The
EDITORIAL •
If the National Education Association (NEA) were as committed to teaching
minority and poor children how to read as it is committed to electing
Democrats, then unconscionable percentages of fourth grade students (63 percent
of blacks, 58 percent of Hispanics and 60 percent of children in poverty) would
not be reading below the basic (i.e., lowest) level.
These percentages comprised the outrageous results from the National Assessment
of Educational Progress (NAEP) reading test administered in 2000, the eighth
year of
Long ago, the NEA had become a wholly owned subsidiary of the Democratic Party.
Indeed, by 1992, one of eight delegates at the Democratic National Convention were members of the NEA. And NEA members represented the
largest contingent – 405 delegates – at the 1996 convention.

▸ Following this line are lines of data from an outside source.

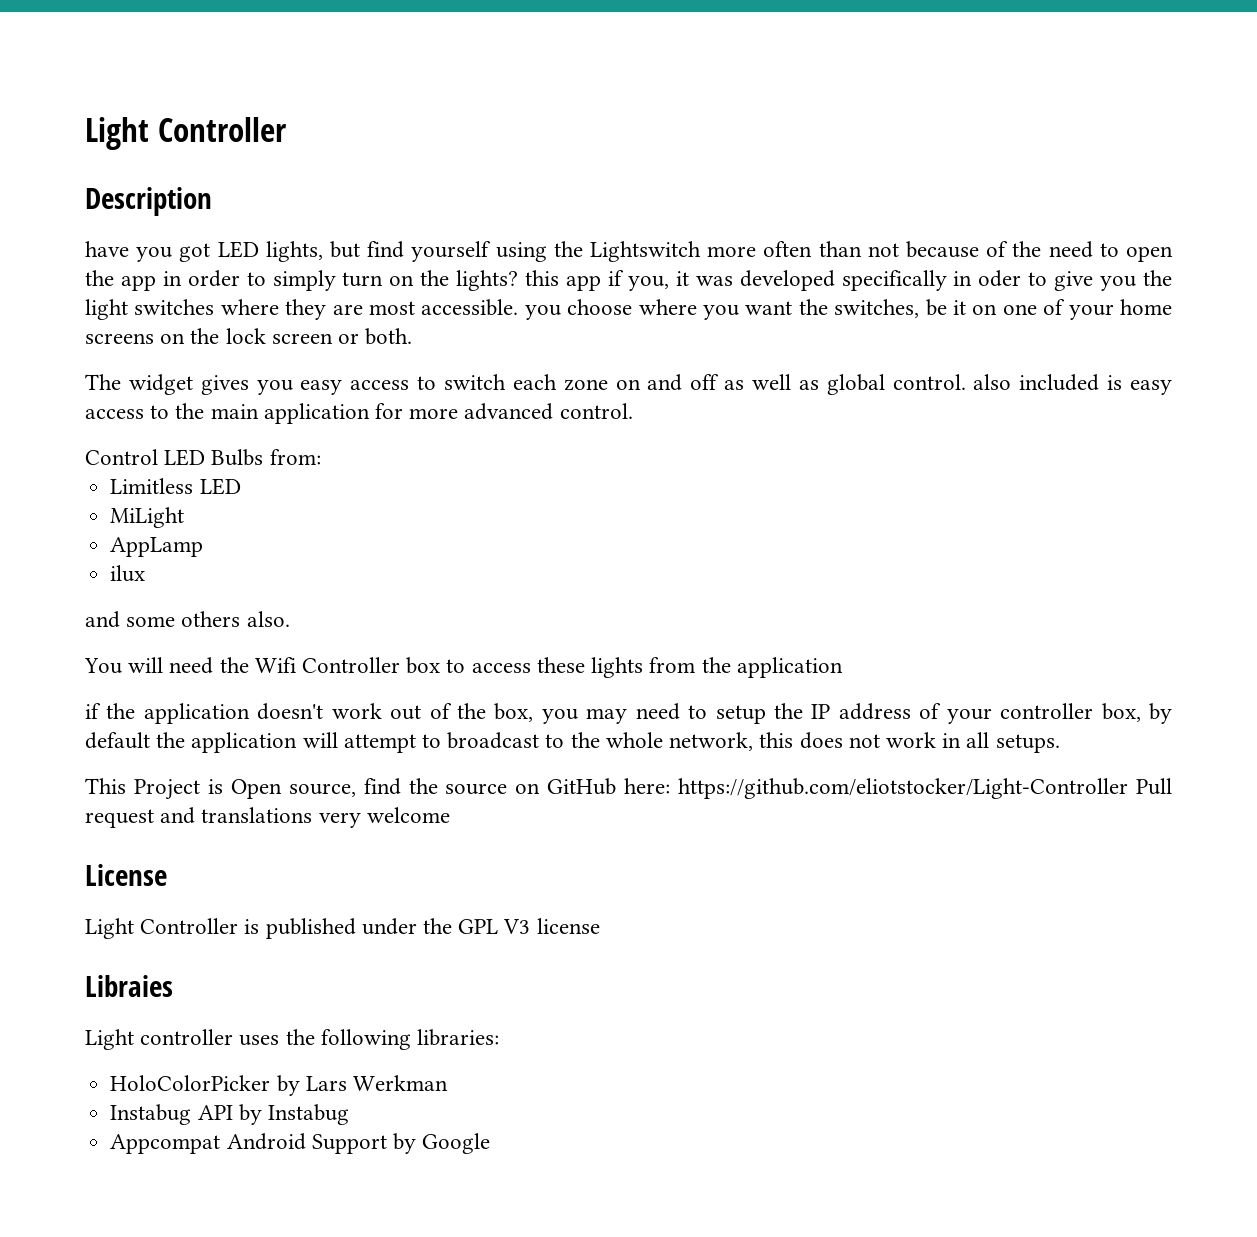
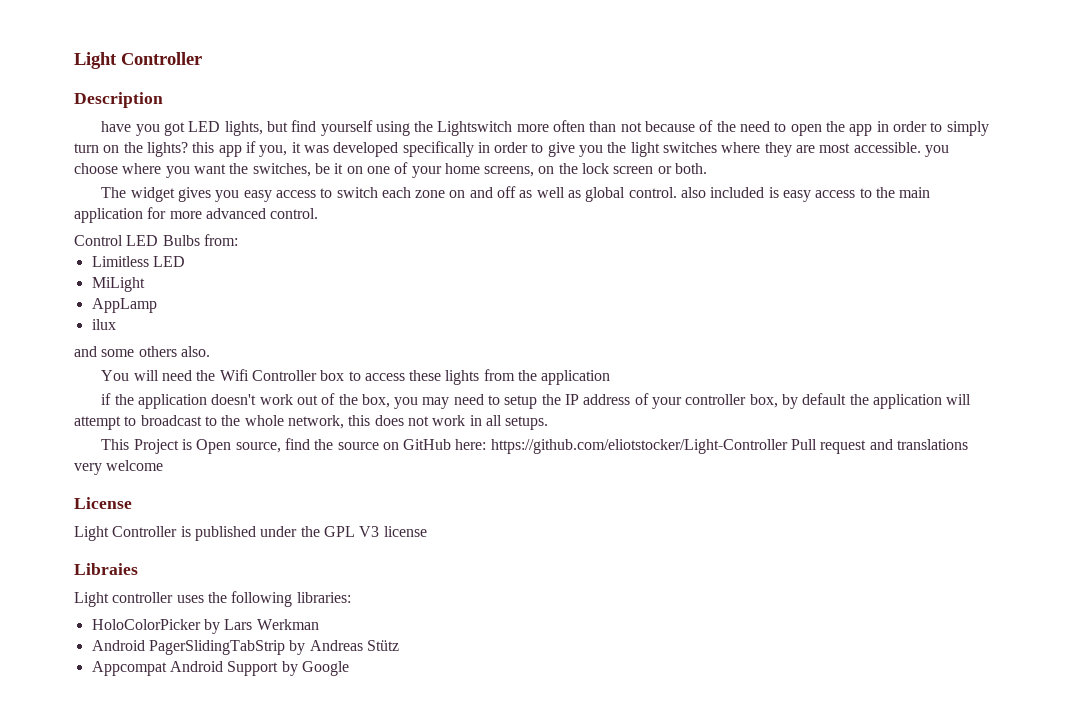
[978,270,1022,287] oder -> [494,142,529,153] order
[85,333,154,344] screens -> [484,166,535,177] screens,
[110,1104,349,1125] Instabug API by Instabug -> [91,640,399,655] Android PagerSlidingTabStrip by Andreas Stütz

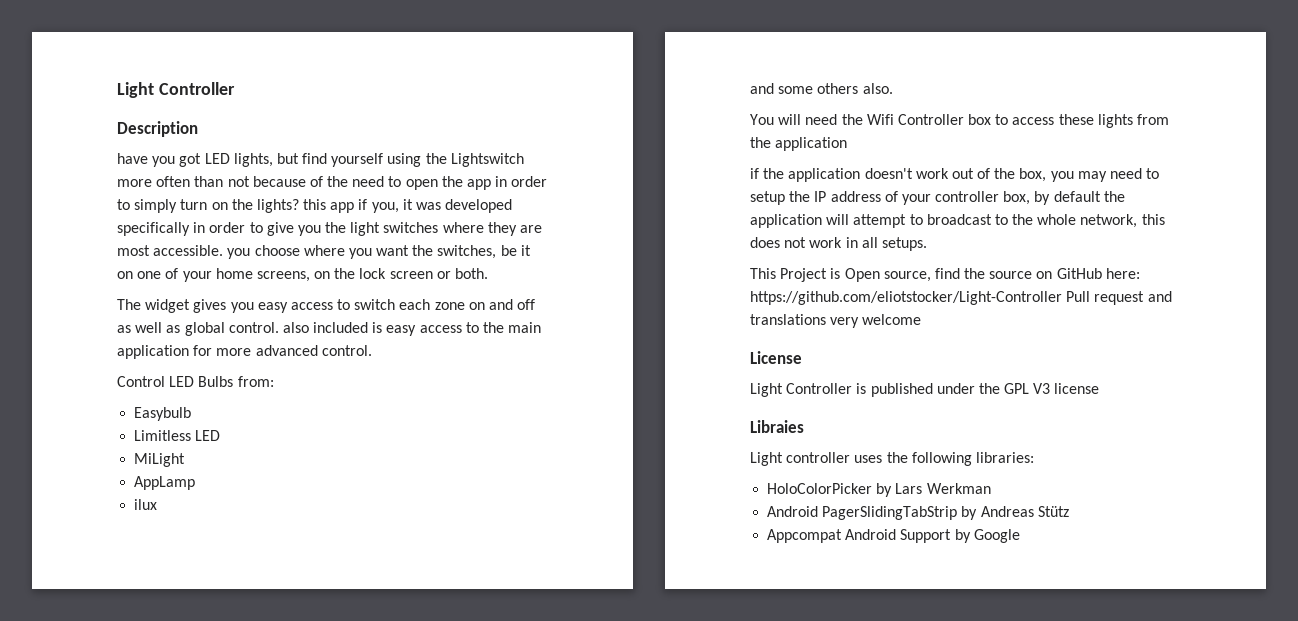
(238, 240) none -> [134,407,192,421] // Easybulb

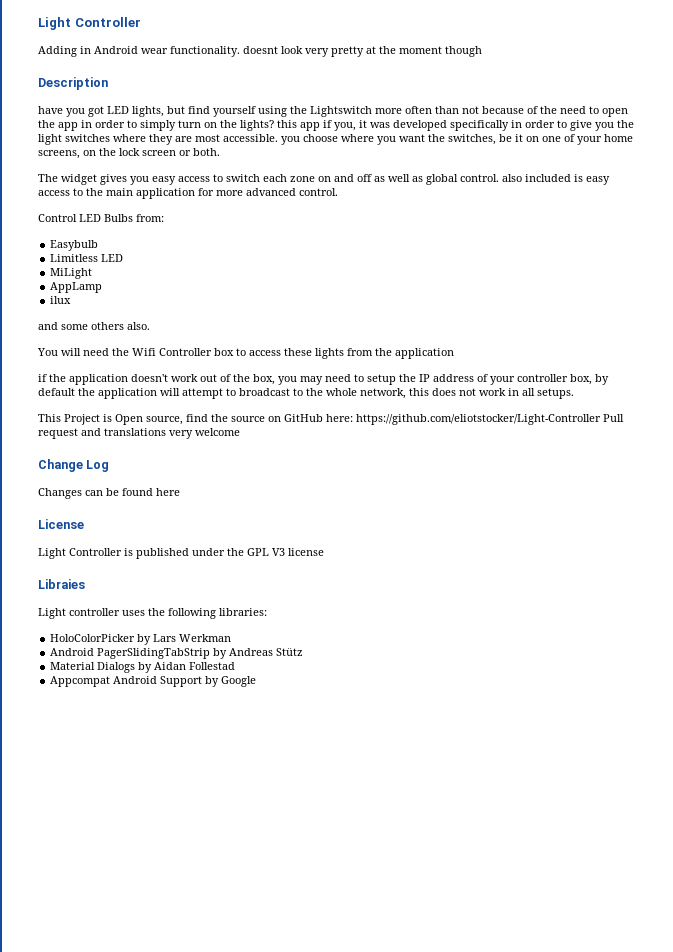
[117,82,235,98] Light Controller -> [38,17,141,30] [38,46,482,57] Light Controller // Adding in Android wear functionality. doesnt look very pretty at the moment though
(922, 319) none -> [38,459,110,472] [38,488,180,499] // Change Log // Changes can be found here
(1069, 511) none -> [50,662,236,673] // Material Dialogs by Aidan Follestad

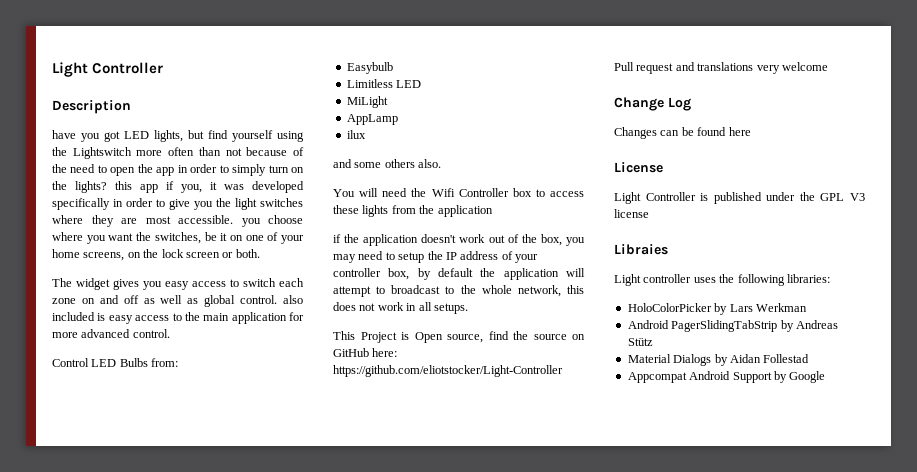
[38,17,141,30] [38,46,482,57] Light Controller // Adding in Android wear functionality. doesnt look very pretty at the moment though -> [52,62,164,77] Light Controller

As an interest group, the NEA, of course, is free to associate itself with any
political party it chooses. But it is not free to violate the nation's laws in
pursuing its political objectives. Nor should it be free to dispense millions
of dollars in mandatory dues payments from its members to candidates and
political parties without their consent. But the NEA is certainly guilty of the
latter transgression. And, according to a persuasive complaint filed with the
IRS by the Landmark Legal Foundation, the NEA appears to have egregiously
violated U.S. tax laws in its role as one of the Democratic Party's greatest
financial benefactors.
In a blockbuster complaint filed with the IRS on July 20, Landmark convincingly
demonstrates that the NEA and various state affiliates have repeatedly ignored
their legal requirements as tax-exempt labor organizations to "disclose
fully to the public, union members, non-union fee-payers and the IRS the extent
of organization's political activities and expenditures." In addition, because
such political activities and expenditures are taxable to these organizations
unless they are conducted through a political action committee (PAC), the NEA
and several of its state affiliates apparently have failed to pay the requisite
taxes on the political activities and expenditures they have intentionaly failed to report to the IRS.
For any and all violations the NEA has committed, it should be required to pay
the appropriate financial penalties and back taxes. An ideal use of those funds
would be to finance in the nation's capital an experimental voucher program
that would teach the thousands and thousands of disadvantaged minority students
victimized by the dysfunctional D.C. public education system how to read.